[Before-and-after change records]
####################
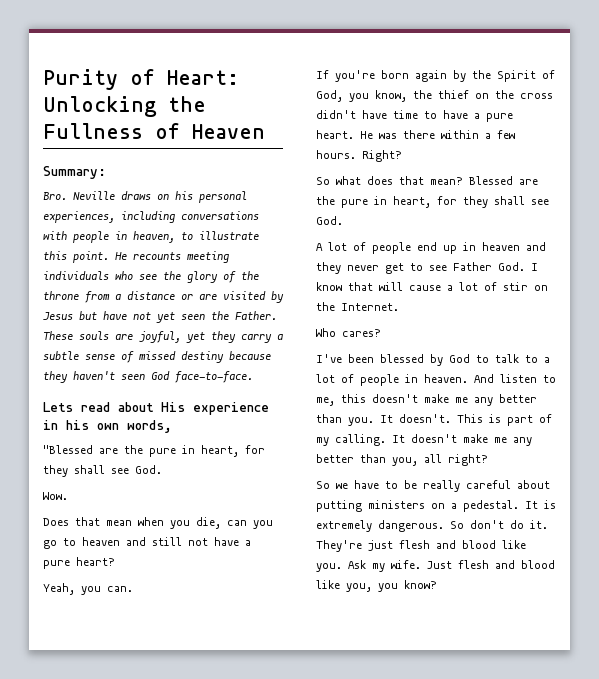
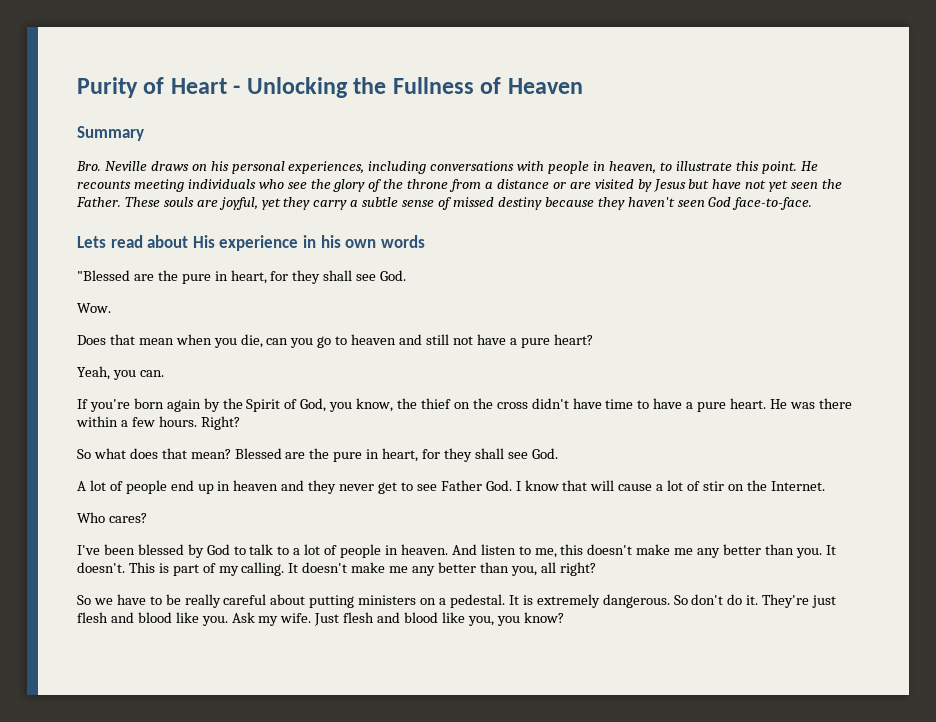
- Purity of Heart: Unlocking the Fullness of Heaven
+ Purity of Heart - Unlocking the Fullness of Heaven
- Summary:
+ Summary
- Lets read about His experience in his own words,
+ Lets read about His experience in his own words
####################
[Problem description]:
What is the count of lines in the data above containing the string "Lets"? Write the number and nothing else.

[Solution for this problem]:
2